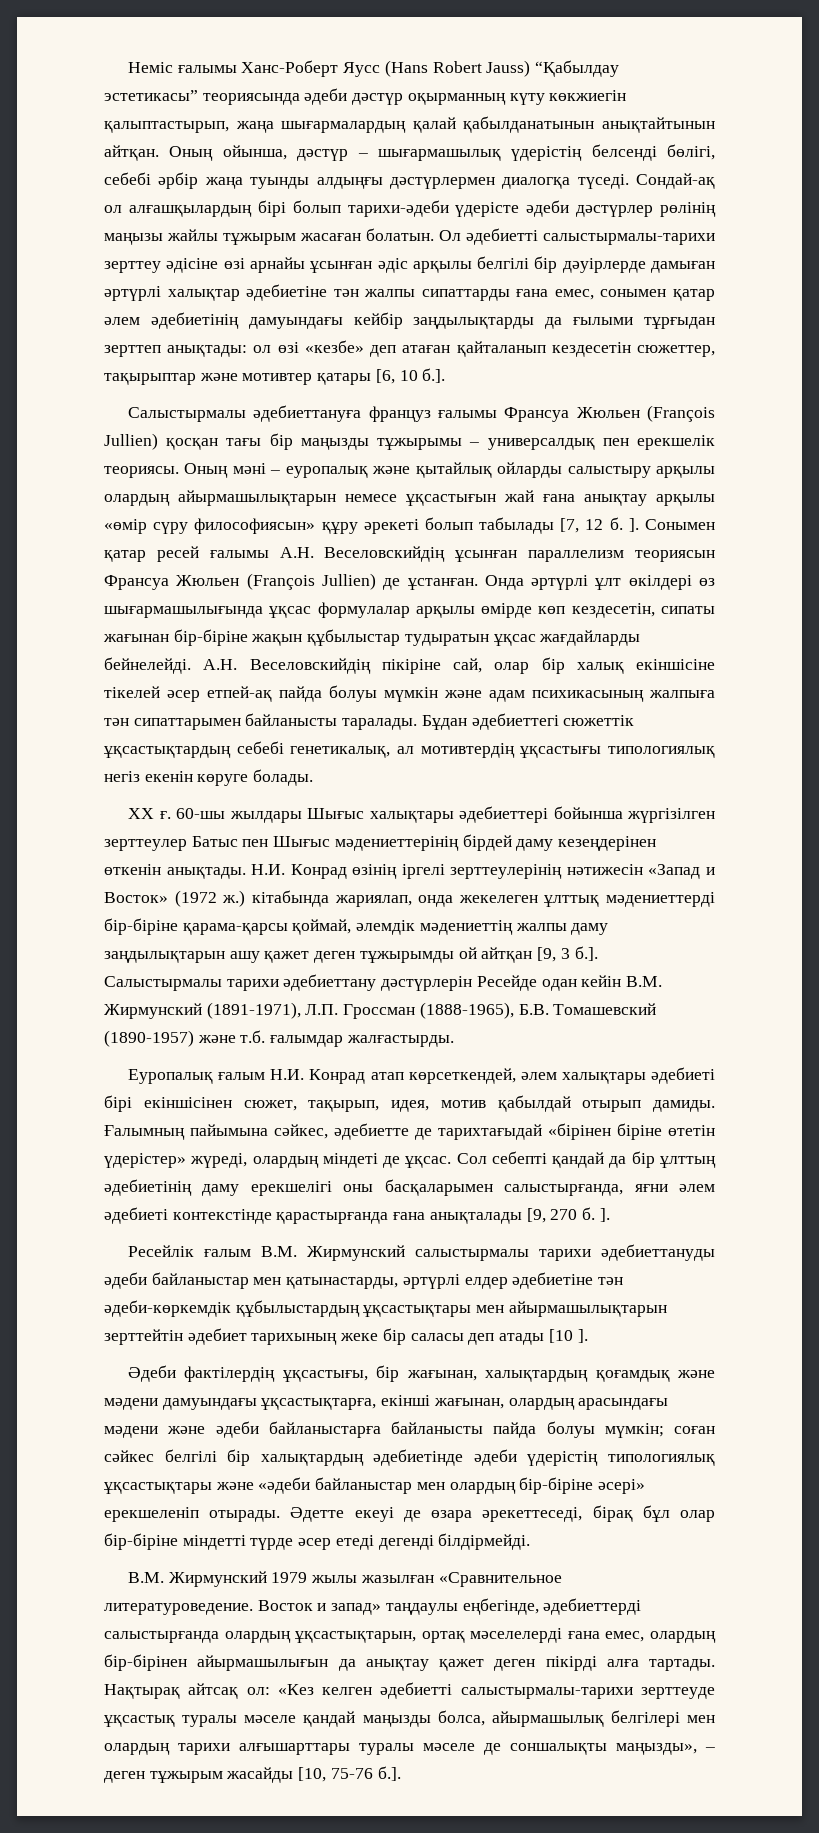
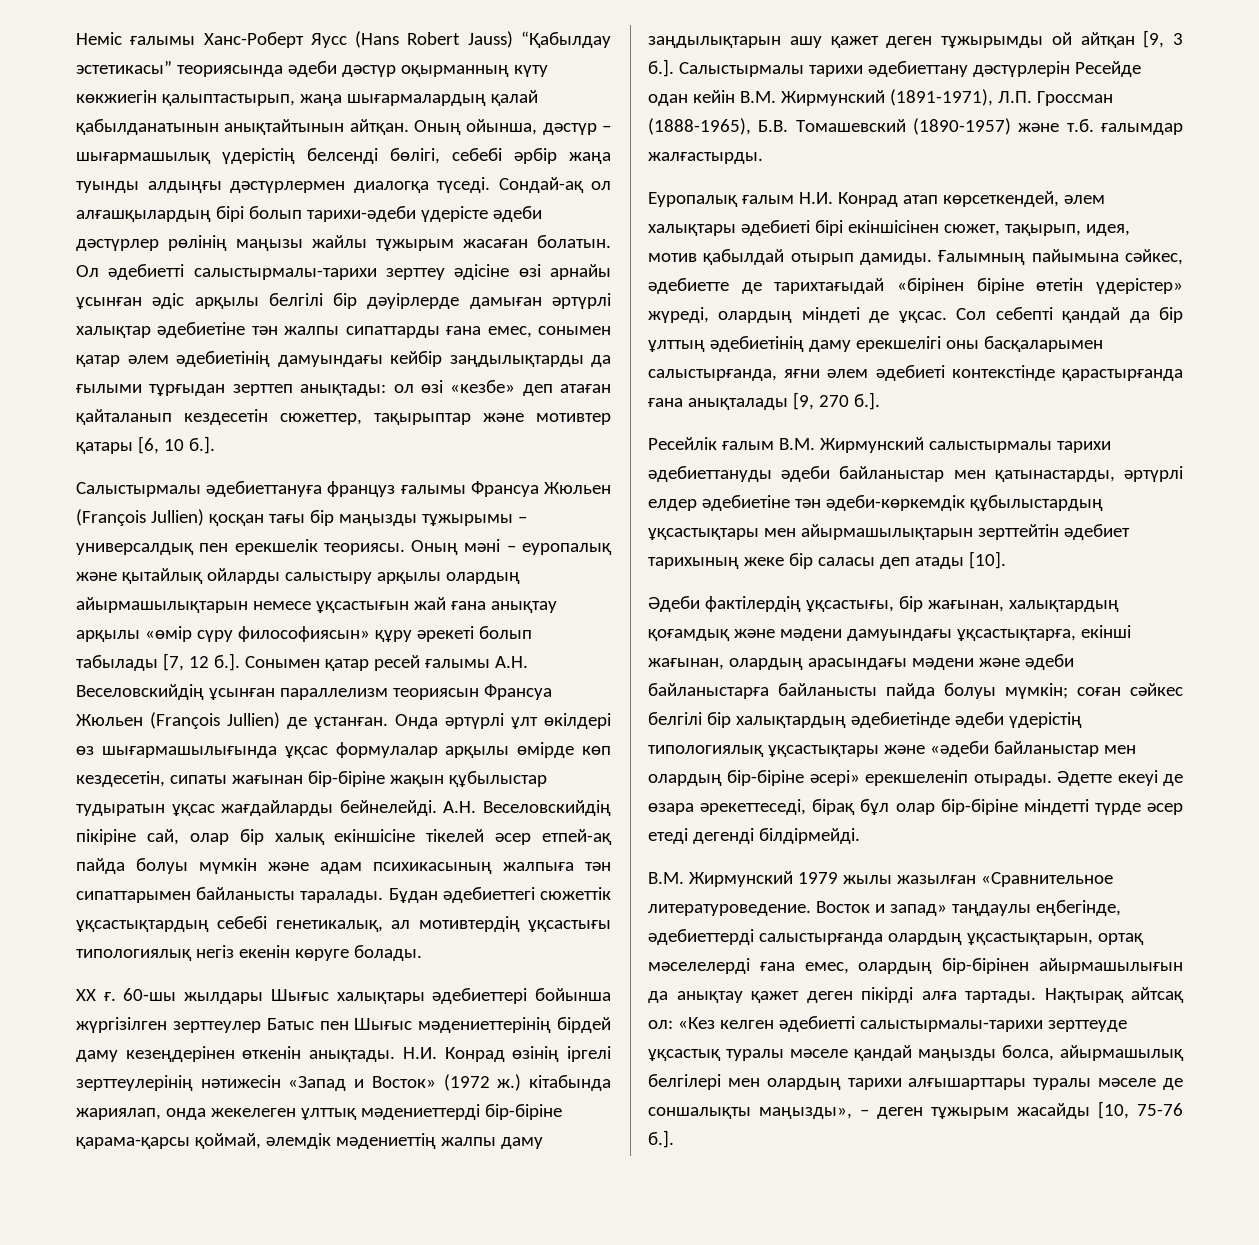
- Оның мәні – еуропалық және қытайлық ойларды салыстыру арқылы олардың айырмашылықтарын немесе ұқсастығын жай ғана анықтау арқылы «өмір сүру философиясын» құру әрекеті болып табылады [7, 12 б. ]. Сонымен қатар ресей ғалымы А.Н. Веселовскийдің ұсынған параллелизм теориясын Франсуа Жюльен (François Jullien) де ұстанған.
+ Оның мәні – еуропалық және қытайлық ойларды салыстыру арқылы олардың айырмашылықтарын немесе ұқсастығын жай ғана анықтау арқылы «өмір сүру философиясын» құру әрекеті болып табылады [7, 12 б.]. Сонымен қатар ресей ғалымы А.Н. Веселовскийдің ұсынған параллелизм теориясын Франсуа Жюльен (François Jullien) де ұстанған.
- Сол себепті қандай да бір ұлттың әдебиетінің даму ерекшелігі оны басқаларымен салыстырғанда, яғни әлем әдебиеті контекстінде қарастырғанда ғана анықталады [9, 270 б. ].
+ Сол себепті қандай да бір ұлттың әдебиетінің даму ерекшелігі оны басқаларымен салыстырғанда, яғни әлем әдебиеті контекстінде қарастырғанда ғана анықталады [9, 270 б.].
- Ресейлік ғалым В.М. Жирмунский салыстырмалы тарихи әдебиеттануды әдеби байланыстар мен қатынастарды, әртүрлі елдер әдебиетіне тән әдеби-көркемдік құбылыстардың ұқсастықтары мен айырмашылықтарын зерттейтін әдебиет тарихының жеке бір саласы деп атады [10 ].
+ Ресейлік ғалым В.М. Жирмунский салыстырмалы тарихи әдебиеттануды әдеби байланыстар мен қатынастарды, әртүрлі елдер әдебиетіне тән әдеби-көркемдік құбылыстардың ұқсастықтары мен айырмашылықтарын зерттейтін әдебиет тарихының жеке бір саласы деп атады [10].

* * * * * * *

• [Task prompt]: Extract every line above that contains the word "Веселовскийдің".

• [Problem solution]:
- Оның мәні – еуропалық және қытайлық ойларды салыстыру арқылы олардың айырмашылықтарын немесе ұқсастығын жай ғана анықтау арқылы «өмір сүру философиясын» құру әрекеті болып табылады [7, 12 б. ]. Сонымен қатар ресей ғалымы А.Н. Веселовскийдің ұсынған параллелизм теориясын Франсуа Жюльен (François Jullien) де ұстанған.
+ Оның мәні – еуропалық және қытайлық ойларды салыстыру арқылы олардың айырмашылықтарын немесе ұқсастығын жай ғана анықтау арқылы «өмір сүру философиясын» құру әрекеті болып табылады [7, 12 б.]. Сонымен қатар ресей ғалымы А.Н. Веселовскийдің ұсынған параллелизм теориясын Франсуа Жюльен (François Jullien) де ұстанған.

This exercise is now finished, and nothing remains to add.